EXERCISE REQUIREMENTS ::
Without the images, set down each entry exactly.

Structured diff data:
- - -

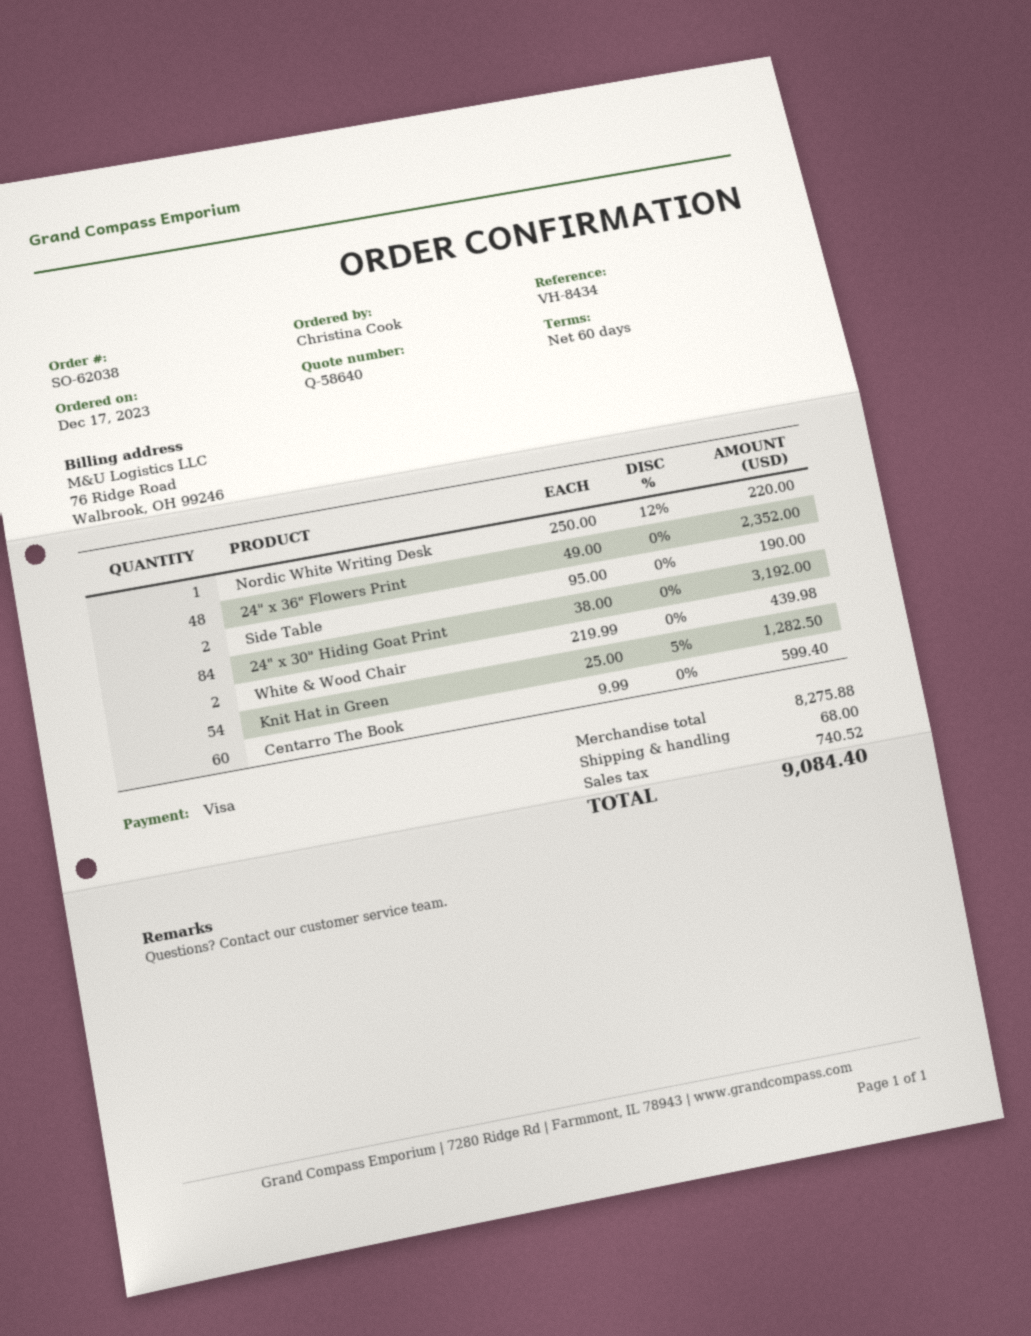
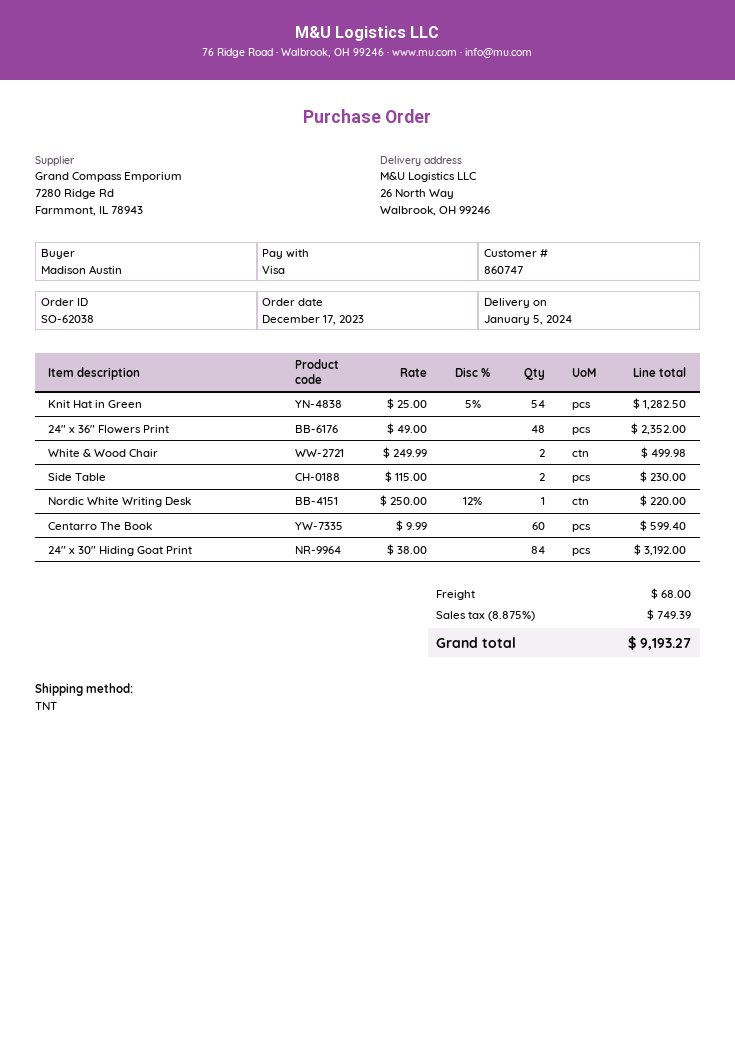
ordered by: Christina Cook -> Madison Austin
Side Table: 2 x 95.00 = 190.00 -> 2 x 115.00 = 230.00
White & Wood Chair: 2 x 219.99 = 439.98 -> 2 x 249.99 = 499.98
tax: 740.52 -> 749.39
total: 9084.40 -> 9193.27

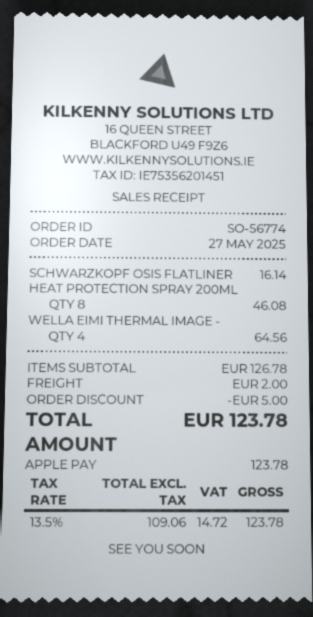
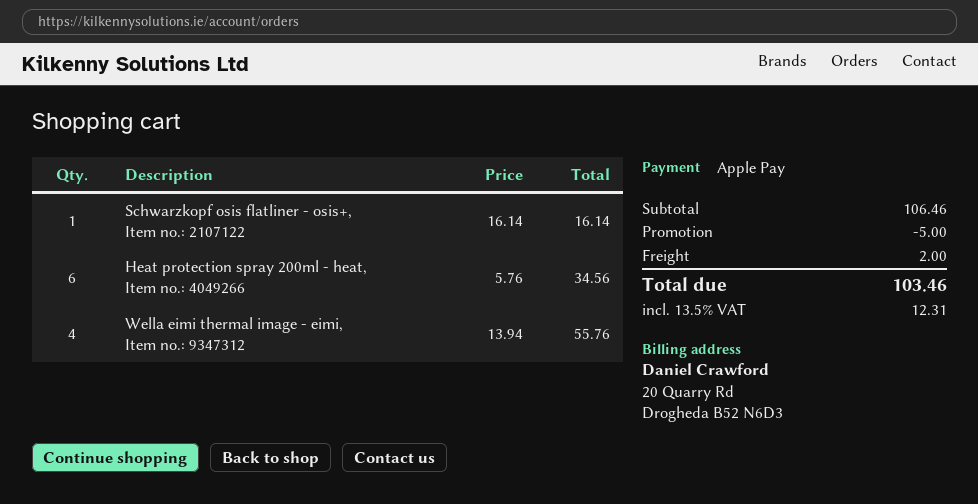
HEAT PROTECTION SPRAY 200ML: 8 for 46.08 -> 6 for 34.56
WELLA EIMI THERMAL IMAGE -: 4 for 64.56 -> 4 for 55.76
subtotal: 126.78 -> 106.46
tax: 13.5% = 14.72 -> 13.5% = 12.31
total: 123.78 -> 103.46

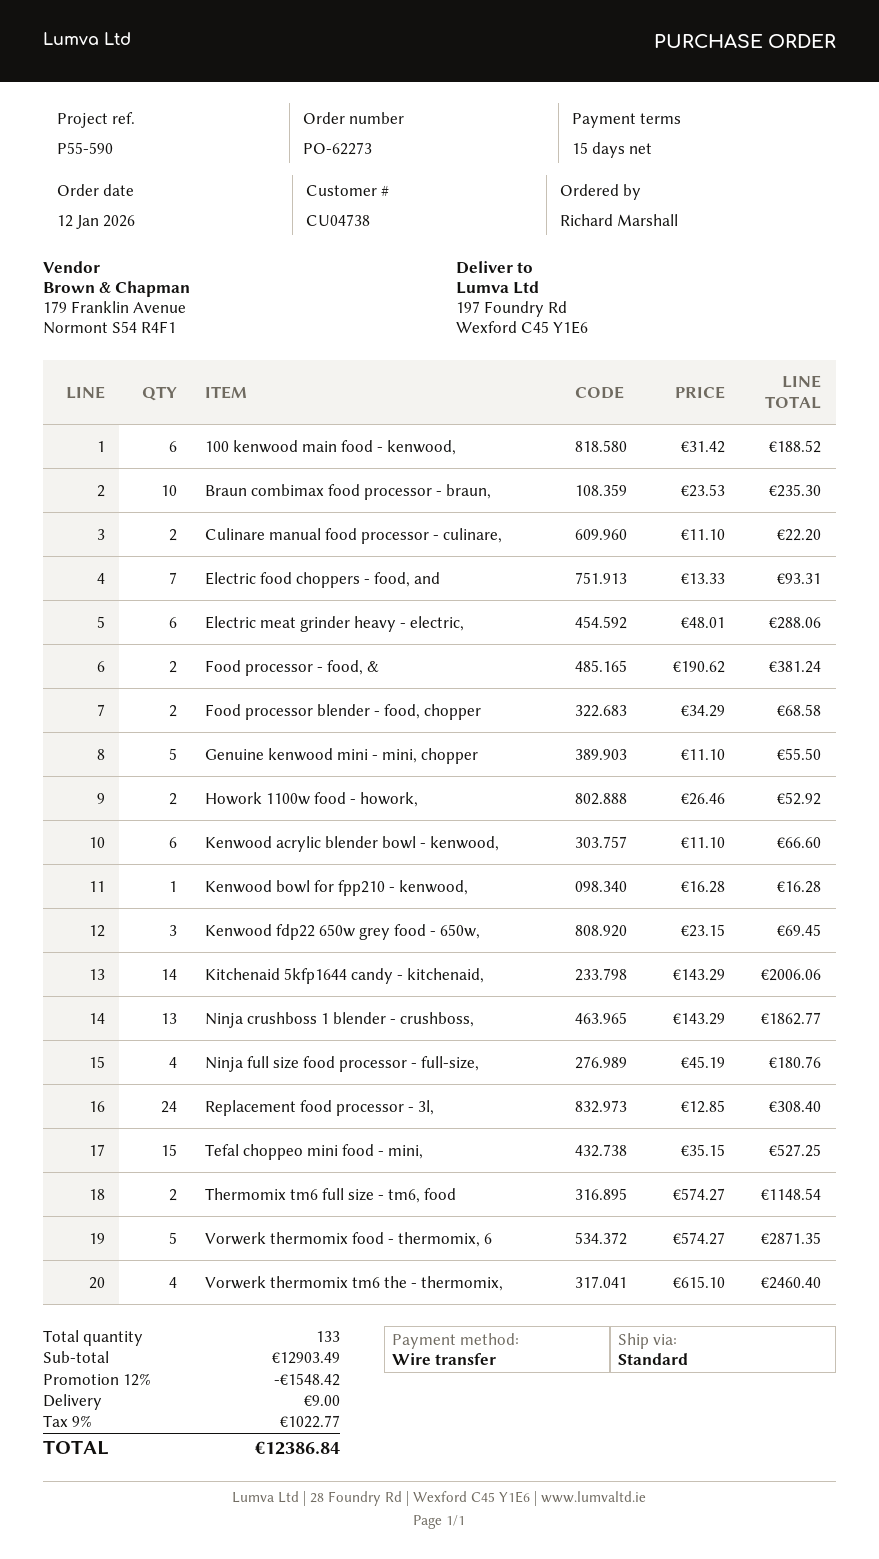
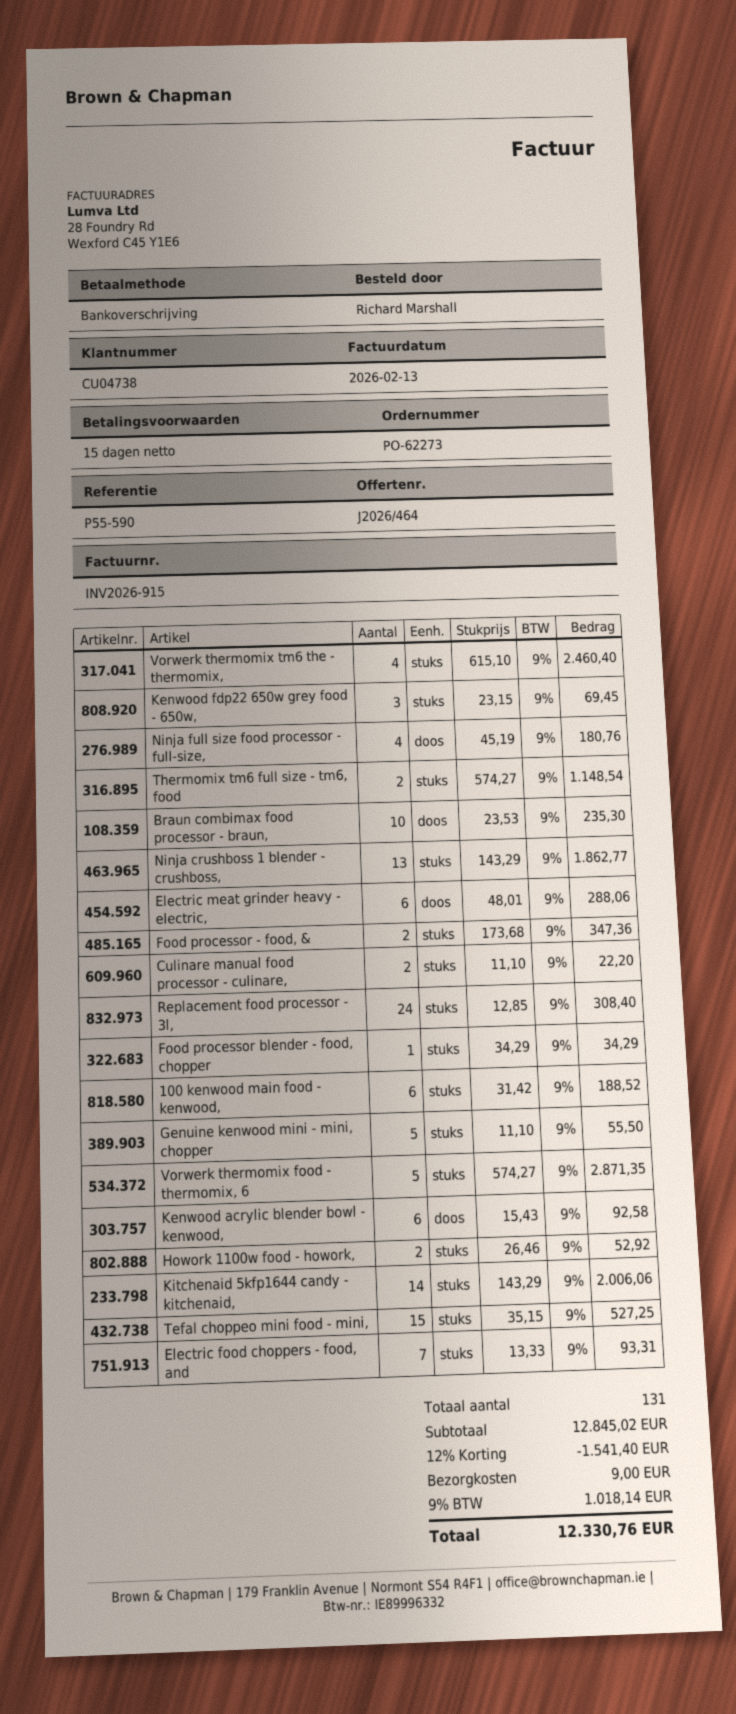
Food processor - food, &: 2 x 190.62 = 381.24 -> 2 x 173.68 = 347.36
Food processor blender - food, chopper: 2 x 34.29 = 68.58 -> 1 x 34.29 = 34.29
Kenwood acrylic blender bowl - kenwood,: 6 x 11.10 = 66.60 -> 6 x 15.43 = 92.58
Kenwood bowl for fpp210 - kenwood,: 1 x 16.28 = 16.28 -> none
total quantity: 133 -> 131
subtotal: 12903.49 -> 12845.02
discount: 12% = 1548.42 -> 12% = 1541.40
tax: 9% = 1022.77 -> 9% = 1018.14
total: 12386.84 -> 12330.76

- - -

RESPONSE TO THIS EXERCISE ::
ordered by: Christina Cook -> Madison Austin
Side Table: 2 x 95.00 = 190.00 -> 2 x 115.00 = 230.00
White & Wood Chair: 2 x 219.99 = 439.98 -> 2 x 249.99 = 499.98
tax: 740.52 -> 749.39
total: 9084.40 -> 9193.27

HEAT PROTECTION SPRAY 200ML: 8 for 46.08 -> 6 for 34.56
WELLA EIMI THERMAL IMAGE -: 4 for 64.56 -> 4 for 55.76
subtotal: 126.78 -> 106.46
tax: 13.5% = 14.72 -> 13.5% = 12.31
total: 123.78 -> 103.46

Food processor - food, &: 2 x 190.62 = 381.24 -> 2 x 173.68 = 347.36
Food processor blender - food, chopper: 2 x 34.29 = 68.58 -> 1 x 34.29 = 34.29
Kenwood acrylic blender bowl - kenwood,: 6 x 11.10 = 66.60 -> 6 x 15.43 = 92.58
Kenwood bowl for fpp210 - kenwood,: 1 x 16.28 = 16.28 -> none
total quantity: 133 -> 131
subtotal: 12903.49 -> 12845.02
discount: 12% = 1548.42 -> 12% = 1541.40
tax: 9% = 1022.77 -> 9% = 1018.14
total: 12386.84 -> 12330.76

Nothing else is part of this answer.